For instance, the piece he made for the 2012 New Hampshire Furniture Masters Auction, “Lindsay Maple,” expanded on the organic form, Greg said. The sugar maples outside his shop served as inspiration for the table.
His “Devils Embrace” table also “speaks to how I’m moved by my surroundings,” Greg said. At the time of building it, he had never built a slab table before. “I thought, ‘If I buy the slab, I don’t have to build the top.’”
In the process of moving his girlfriend, Clare (a nurse), from Johns Hopkins to New Hampshire, they stopped at Berkshire Products in Massachusetts and bought a slab of walnut. Seeing some slabs on the wall, being sold as art, at the lumber source led Greg to think that his table could be a tilt-top, combining functionality and art.
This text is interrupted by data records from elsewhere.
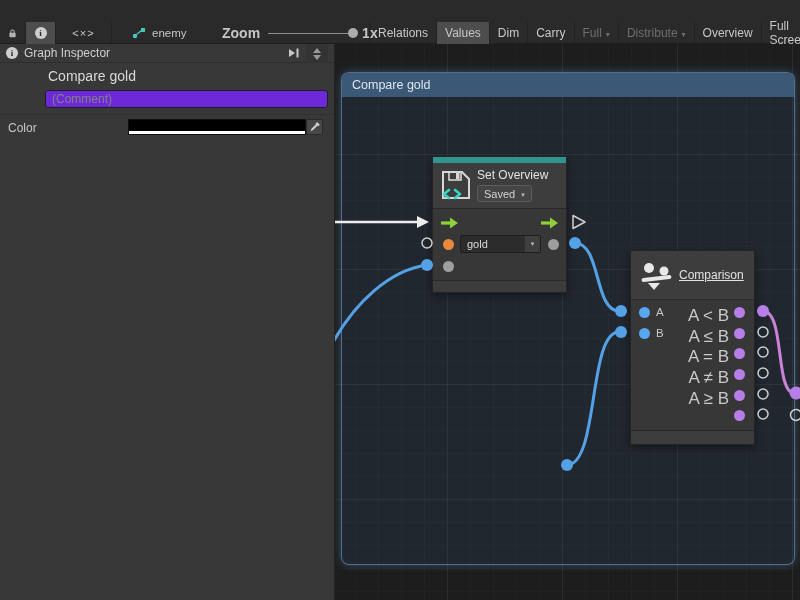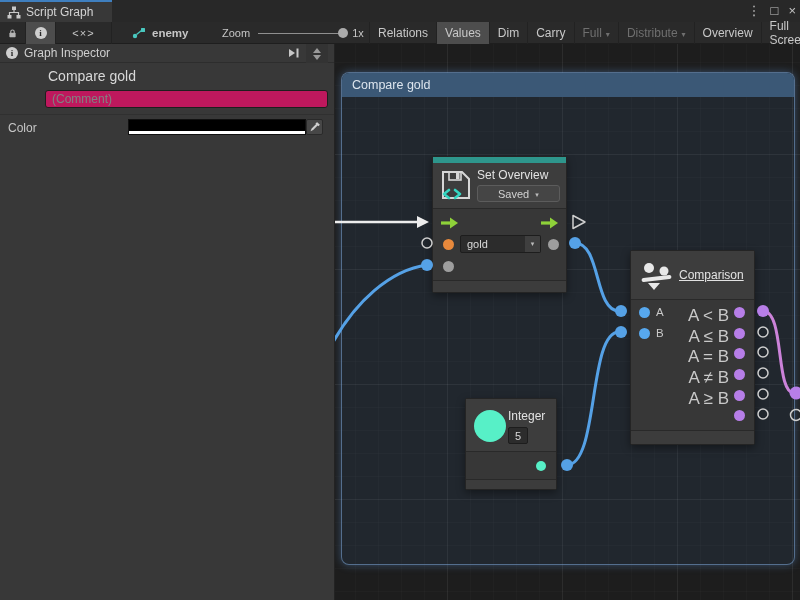--- a/index.html
+++ b/index.html
@@ -106,22 +106,6 @@
 
 <div class="app">
 
-  <div class="titlebar">
-    <div class="tab">
-      <svg width="14" height="13" viewBox="0 0 14 13">
-        <rect x="5" y="0.5" width="4" height="3.5" fill="#c8c8c8"></rect>
-        <rect x="0.5" y="9" width="4" height="3.5" fill="#c8c8c8"></rect>
-        <rect x="9.5" y="9" width="4" height="3.5" fill="#c8c8c8"></rect>
-        <path d="M7,4 v2.5 M2.5,9 v-2.5 h9 v2.5" stroke="#c8c8c8" fill="none" stroke-width="1.2"></path>
-      </svg>
-      <span class="tab-label">Script Graph</span>
-    </div>
-    <div class="win-controls">
-      <span class="win-menu">⋮</span>
-      <span>□</span>
-      <span>×</span>
-    </div>
-  </div>
 
   <div class="toolbar">
     <div class="tb-left">

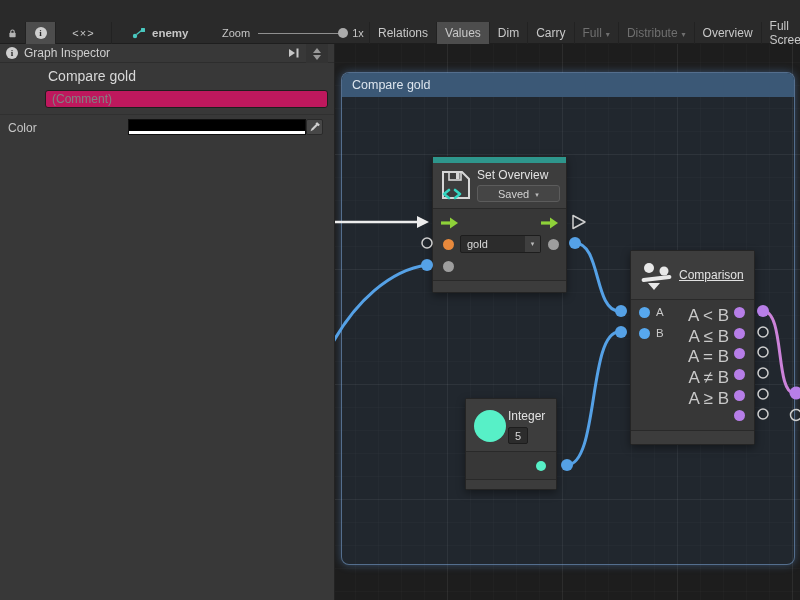--- a/index.html
+++ b/index.html
@@ -26,7 +26,7 @@
   .tb-btn.disabled { color:#6f6f6f; }
   .tb-code { font-size:11px; letter-spacing:1px; width:56px; }
   .tb-enemy { position:absolute; left:132px; top:0; height:22px; display:flex; align-items:center; gap:6px; }
-  .tb-enemy .lbl { font-size:11.5px; color:#c6c6c6;font-weight:bold; }
+  .tb-enemy .lbl { font-size:11.5px; color:#c6c6c6; }
   .tb-zoomgrp { position:absolute; left:222px; top:0; height:22px; display:flex; align-items:center; gap:8px; }
   .tb-zoomgrp .lbl { font-size:11px; color:#c6c6c6; }
   .zoom-track { position:relative; width:86px; height:1px; background:#8f8f8f; }

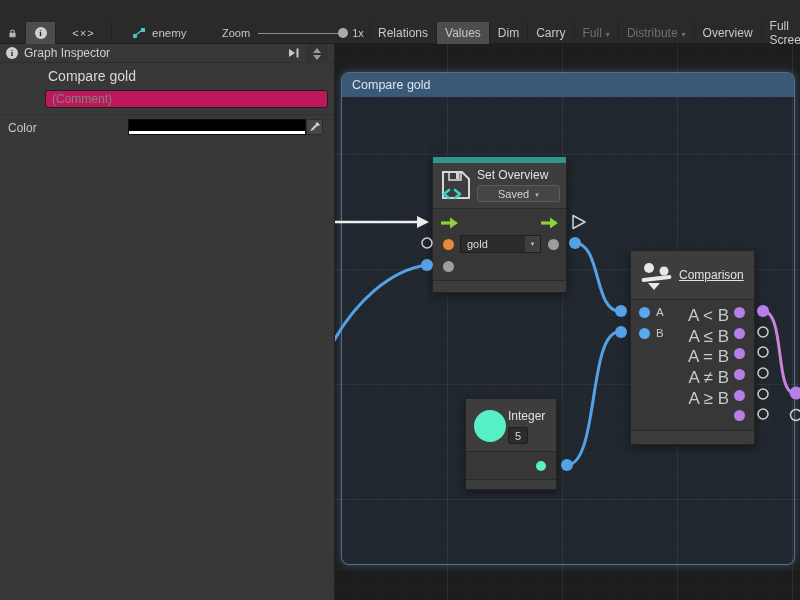--- a/index.html
+++ b/index.html
@@ -28,7 +28,7 @@
   .tb-enemy { position:absolute; left:132px; top:0; height:22px; display:flex; align-items:center; gap:6px; }
   .tb-enemy .lbl { font-size:11.5px; color:#c6c6c6; }
   .tb-zoomgrp { position:absolute; left:222px; top:0; height:22px; display:flex; align-items:center; gap:8px; }
-  .tb-zoomgrp .lbl { font-size:11px; color:#c6c6c6; }
+  .tb-zoomgrp .lbl { font-size:14px; color:#c6c6c6;font-weight:bold; }
   .zoom-track { position:relative; width:86px; height:1px; background:#8f8f8f; }
   .zoom-knob { position:absolute; right:-4px; top:-4.5px; width:10px; height:10px; border-radius:50%; background:#ababab; }
   .tb-toggles { position:absolute; left:369px; right:0; top:0; height:22px; display:flex; border-left:1px solid #222; }

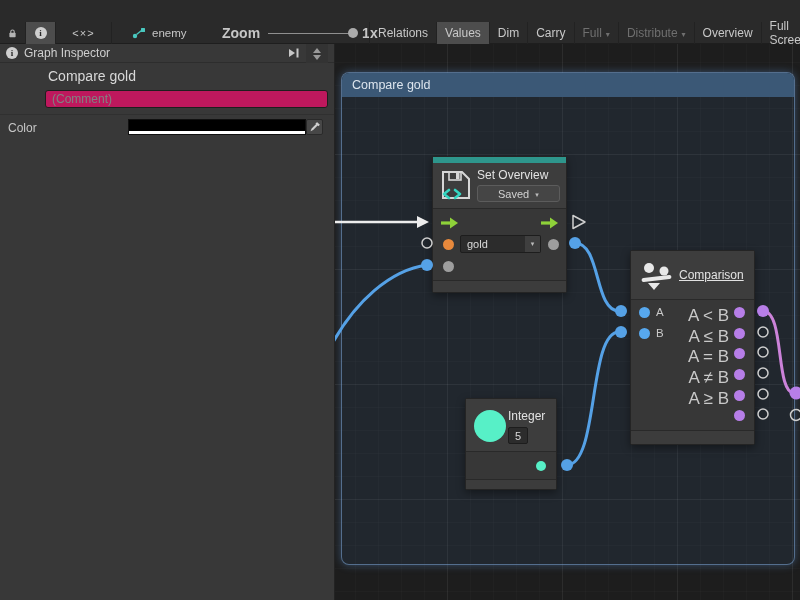--- a/index.html
+++ b/index.html
@@ -50,7 +50,7 @@
   .tri-up { width:0; height:0; border-left:4px solid transparent; border-right:4px solid transparent; border-bottom:5px solid #999; }
   .tri-dn { width:0; height:0; border-left:4px solid transparent; border-right:4px solid transparent; border-top:5px solid #999; }
   .graph-title { position:absolute; left:48px; top:24px; font-size:14px; color:#d8d8d8; }
-  .comment-input { position:absolute; left:45px; top:46px; width:283px; height:18px; background:#be185d;
+  .comment-input { position:absolute; left:45px; top:46px; width:283px; height:18px; background:#6d28d9;
                    border:1px solid #1e1e1e; border-radius:3px; color:#d0d0d0; font-size:12px; padding:0 6px;
                    font-family:"Liberation Sans", sans-serif; }
   .comment-input::placeholder { color:#828282; }

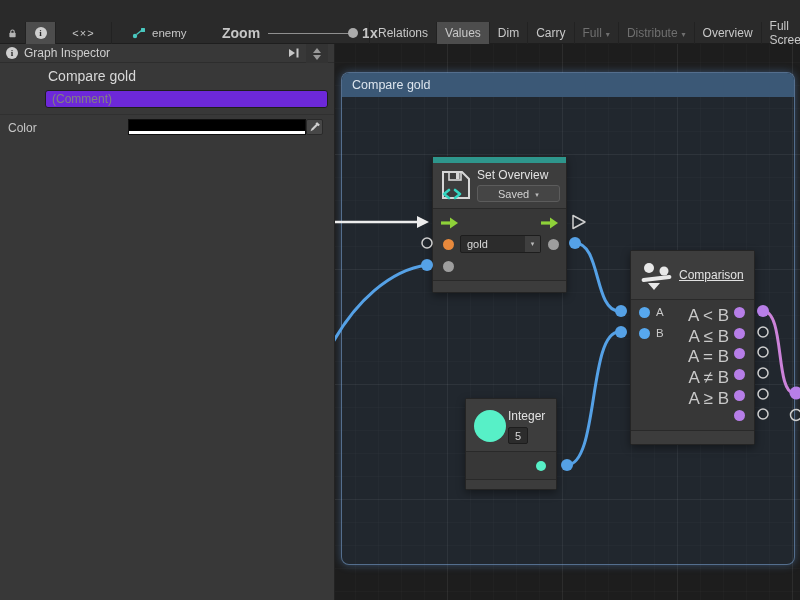--- a/index.html
+++ b/index.html
@@ -91,7 +91,7 @@
   .node-title { position:absolute; font-size:12px; color:#e2e2e2; white-space:nowrap; }
   .dot { position:absolute; width:11px; height:11px; border-radius:50%; }
   .chip { position:absolute; background:#454545; border:1px solid #5c5c5c; border-radius:3px;
-          font-size:11px; color:#d2d2d2; display:flex; align-items:center; padding:0 20px; height:17px; cursor:pointer; }
+          font-size:11px; color:#d2d2d2; display:flex; align-items:center; padding:0 6px; height:17px; cursor:pointer; }
   .chip .caret { font-size:7px; color:#bbb; }
   .field { position:absolute; background:#2c2c2c; border:1px solid #1d1d1d; border-radius:2px;
            font-size:11px; color:#dadada; display:flex; align-items:center; padding:0 6px; height:18px; }

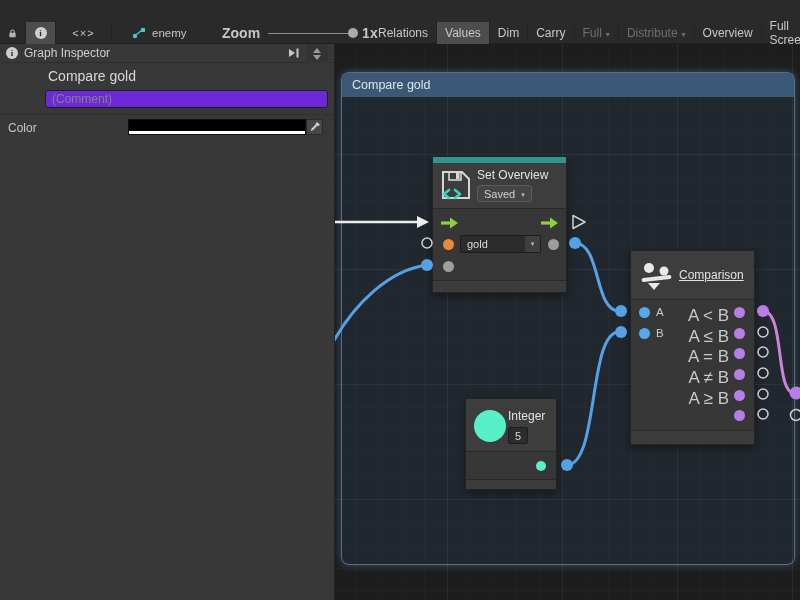--- a/index.html
+++ b/index.html
@@ -290,17 +290,6 @@
       <div class="node-footer" style="height:14px;"></div>
     </div>
 
-    <div class="node" style="left:130px; top:354px; width:92px; height:92px;">
-      <div class="node-header-bg" style="top:0; height:52px;"></div>
-      <div style="position:absolute; left:8px; top:11px; width:32px; height:32px; border-radius:50%; background:#57f0c7;"></div>
-      <div class="node-title" style="left:42px; top:10px;">Integer</div>
-      <div class="field" style="left:42px; top:28px; width:20px; height:17px; justify-content:center; padding:0 2px;">
-        <span>5</span>
-      </div>
-      <div class="sep" style="top:52px;"></div>
-      <div class="dot" style="left:70px; top:62px; width:10px; height:10px; background:#57f0c7;"></div>
-      <div class="node-footer" style="height:10px;"></div>
-    </div>
 
   </div>
 </div>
Plus, “I figured the impact of the grain was so powerful, why not integrate that into the base?”
Its three legs come from his preference to work in threes “because, if you work in a plane of three points, your piece will never rock,” and the carving mimics a devils ivy plant Greg had moved to his shop after his girlfriend’s two cats began using it as a plaything. “I literally bumped into it when trying to decide what to carve on the table,” he said.
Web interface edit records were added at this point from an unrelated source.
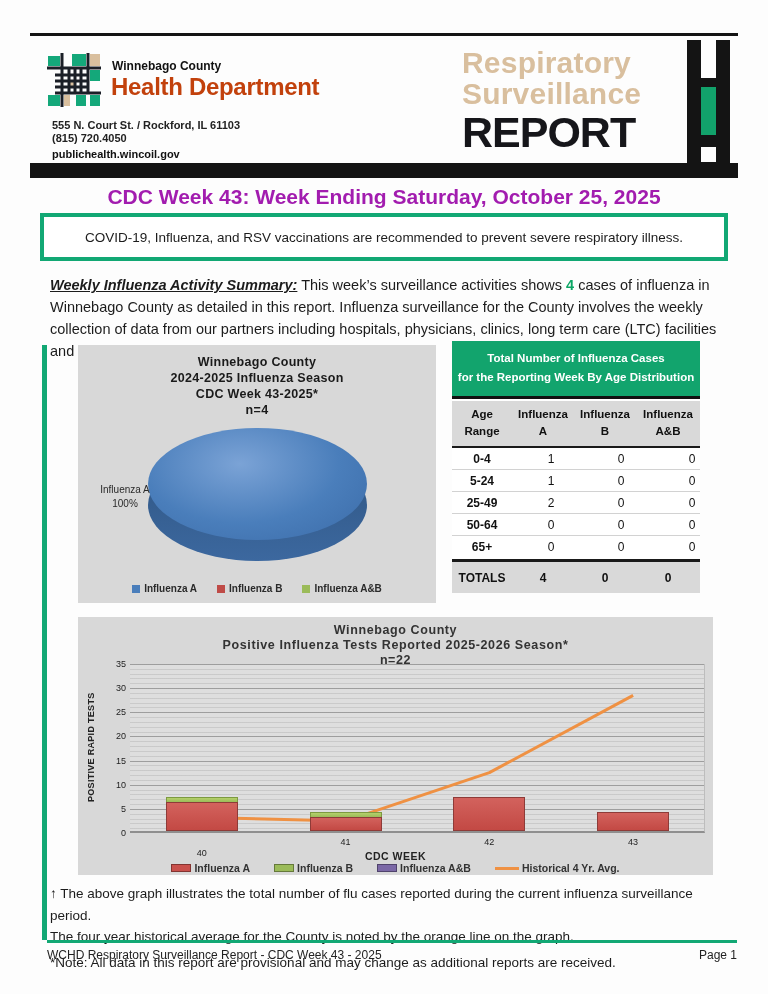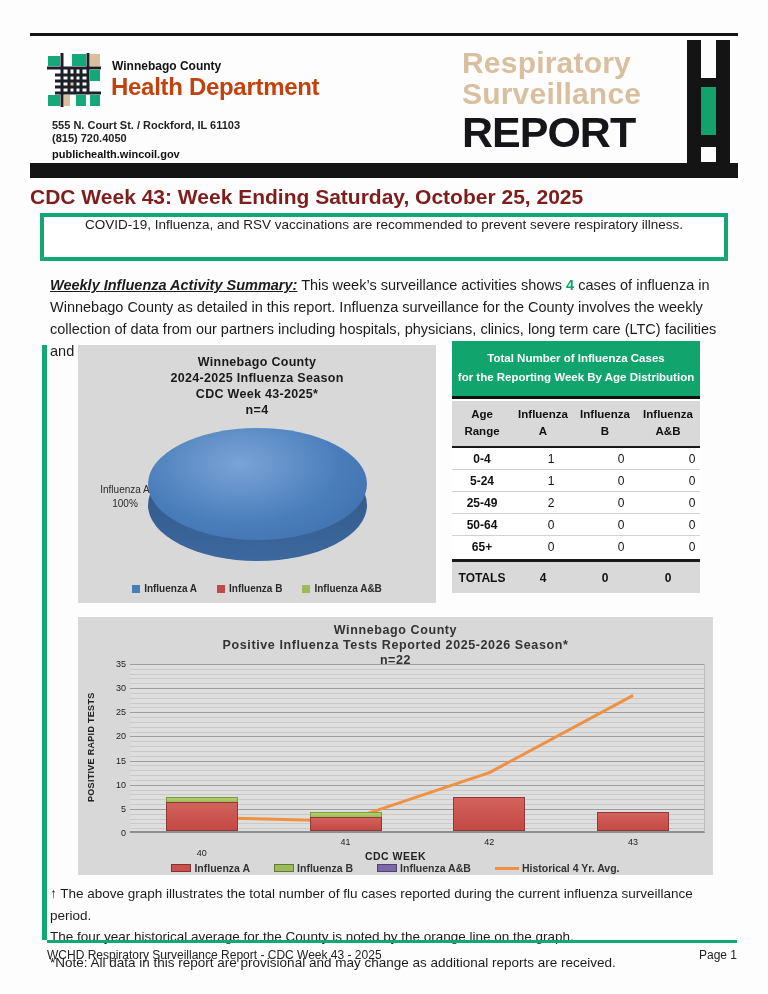--- a/index.html
+++ b/index.html
@@ -25,8 +25,8 @@
   .black-band { position:absolute; left:30px; top:163px; width:708px; height:15px; background:#141414; }
 
   
-  .week-heading { position:absolute; left:30px; top:185px; width:708px; 
-    font-size:21px; font-weight:bold; color:#7f1d1d; }
+  .week-heading { position:absolute; left:30px; top:185px; width:708px; text-align:center;
+    font-size:21px; font-weight:bold; color:#a21caf; }
   .banner-box { position:absolute; left:40px; top:213px; width:688px; height:48px;
     border:4px solid #12a874; display:flex; justify-content:center; background:#fff; }
   .banner-box p { font-size:13.5px; color:#1c1c1c; }

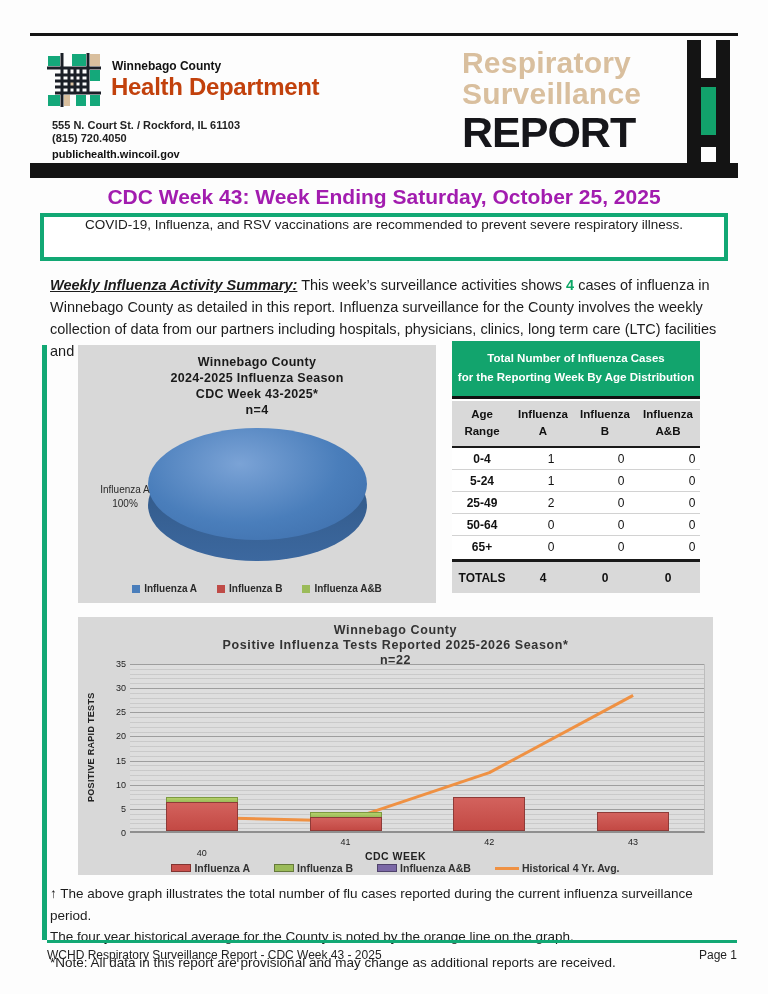--- a/index.html
+++ b/index.html
@@ -28,7 +28,7 @@
   .week-heading { position:absolute; left:30px; top:185px; width:708px; text-align:center;
     font-size:21px; font-weight:bold; color:#a21caf; }
   .banner-box { position:absolute; left:40px; top:213px; width:688px; height:48px;
-    border:4px solid #12a874; display:flex; justify-content:center; background:#fff; }
+    border:4px solid #12a874; display:flex; align-items:center; justify-content:center; background:#fff; }
   .banner-box p { font-size:13.5px; color:#1c1c1c; }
Much of Greg’s work incorporates carving; as he progresses in his work, he said, ”I see myself focusing on being a studio furniture maker and incorporating my carving into it.” Hard, dense woods like rock maple, which allow him to really “pop” the wood, are what he prefers for carving, although right now, his wood choices are largely what the client wants for the project.
One project which did utilize maple (bird’s eye, in this case) was the Not-So-Shaker Dining Table, a project Greg made on commission for a woman who wanted “a massive dropleaf that would expand into a massive dining table.” Measuring 8’ x 2’ – 8’ x 5’ when expanded – the table is hinged on a collapsible rail system along its width. “It allowed me to experiment with machining, with something I couldn’t learn from a book,” Greg said.
Greg continues to seek out learning opportunities – he enrolled in the continuing education arm of the New Hampshire Institute of Art in order to continue to improve his drawing, for example — but overall, at age 31, woodworking isn’t an escape anymore. “It’s now my profession. This is what I know how to do,” he said.